Eastern Woodrat, Neotoma floridana

Two subspecies occur in Tennessee, Eastern Woodrat (N. f. illinoensis) and Southern Appalachian Woodrat (N. f. haematoreia).   The Southern Appalachian Woodrat occurs in the southeastern part of the state, while the Eastern Woodrat occurs in the western part of the state generally.

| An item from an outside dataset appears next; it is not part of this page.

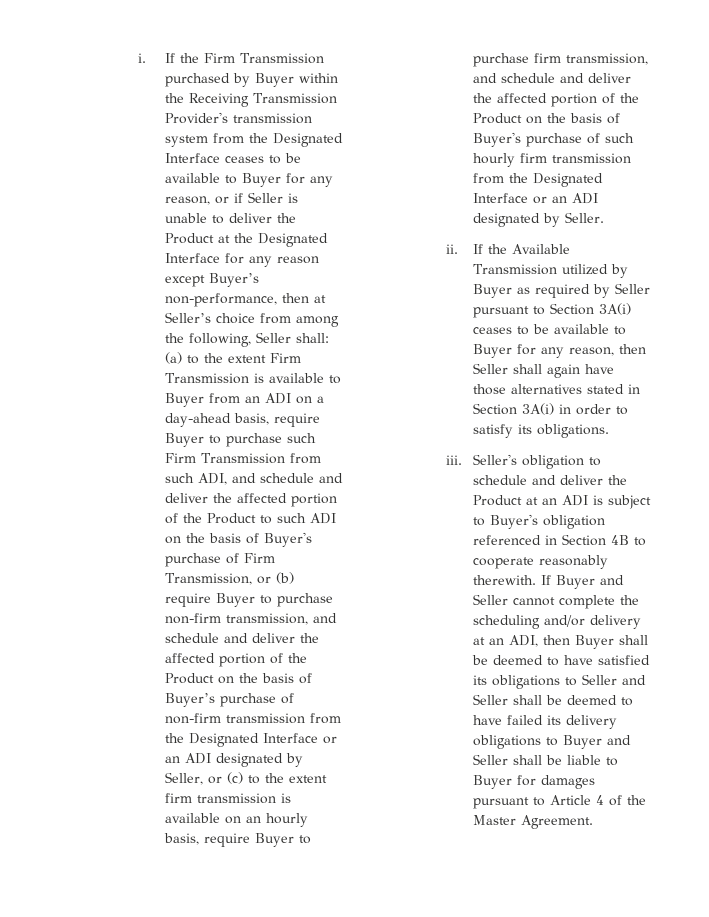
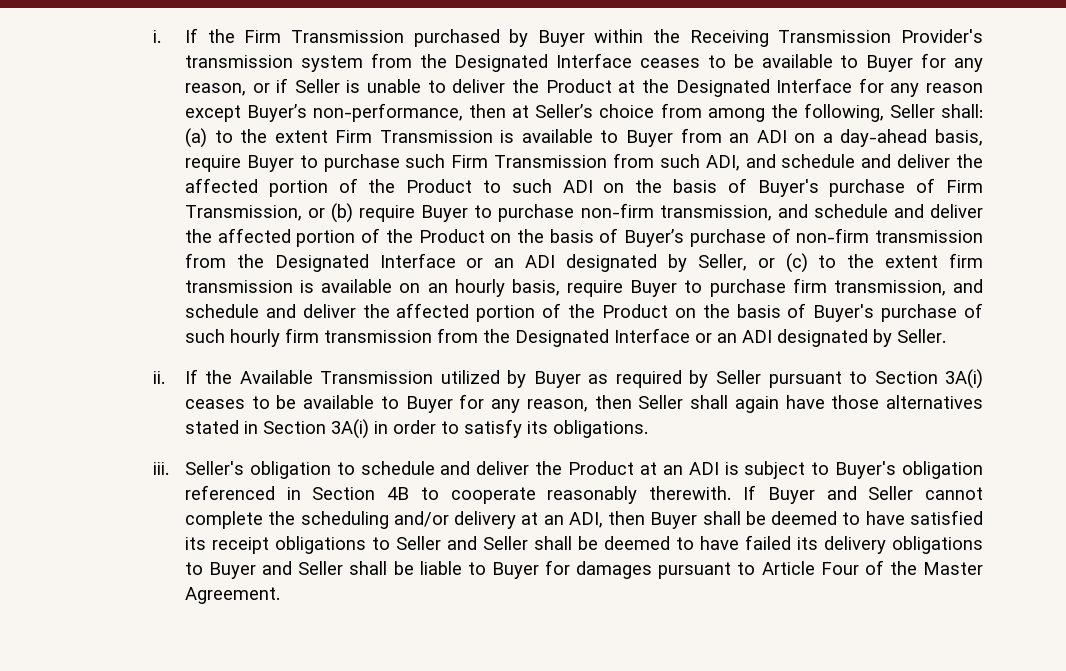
- If Buyer and Seller cannot complete the scheduling and/or delivery at an ADI, then Buyer shall be deemed to have satisfied its obligations to Seller and Seller shall be deemed to have failed its delivery obligations to Buyer and Seller shall be liable to Buyer for damages pursuant to Article 4 of the Master Agreement.
+ If Buyer and Seller cannot complete the scheduling and/or delivery at an ADI, then Buyer shall be deemed to have satisfied its receipt obligations to Seller and Seller shall be deemed to have failed its delivery obligations to Buyer and Seller shall be liable to Buyer for damages pursuant to Article Four of the Master Agreement.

A medium-sized rodent with long, thick fur, prominent ears, large eyes, very long, distinct whiskers, and a furry, bicolored tail that is less than half the total length of the body.   The color of the fur on the back is grayish-brown mixed with some black, while the throat, feet, and underside are white.   Tail color is sharply contrasted between blackish brown above to white below.

Length: 12.3 - 17.0 inches
5.0 - 8.0 inches
0.8 - 1.1 inches
6.0 - 12.0 ounces

Similar Species:
Brown Rat has a more elongated snout, smaller eyes, and nearly naked tail.
•**Allegheny Woodrat is larger than Eastern Woodrat, but identification can only be confirmed through detailed analysis of skull and dental formations, and possibly an expert.

The Eastern Woodrat primarily occurs in forested areas, but also uses caves and rocky outcrops.   The Southern Appalachian Woodrat is found in forests, and it occurs on talus slopes.

They are primarily vegetarians eating herbs, grasses, seeds, nuts, fruits, and most parts of a tree (buds, leaves, roots, stems, and bark).

Breeding information:
Woodrats mainly breed from February to September, although they may breed year round.   Litter size ranges from 1-6, but averages 2-3, and up to three litters may be produced annually.   Their gestation period is around 35 days and females can mate immediately after giving birth.   The blind and hairless newborns open their eyes around the 15th day and are weaned by 3-4 weeks.

Status in Tennessee:
Both subspecies are uncommon in Tennessee, and their status is Deemed in Need of Management by both TWRA and Tennessee Department or Environment and Conservation (TDEC).

Fun Facts:
•Woodrats are commonly referred to as "pack rats" from their habit of collecting shiny objects such as bottle caps, coins, nails, and keys and carrying them back to their nests.

Best places to see in Tennessee:
Lowland hardwood forests in western Tennessee, or crevices and caves on rocky, limestone bluffs and brushpiles near forest edges in eastern Tennessee.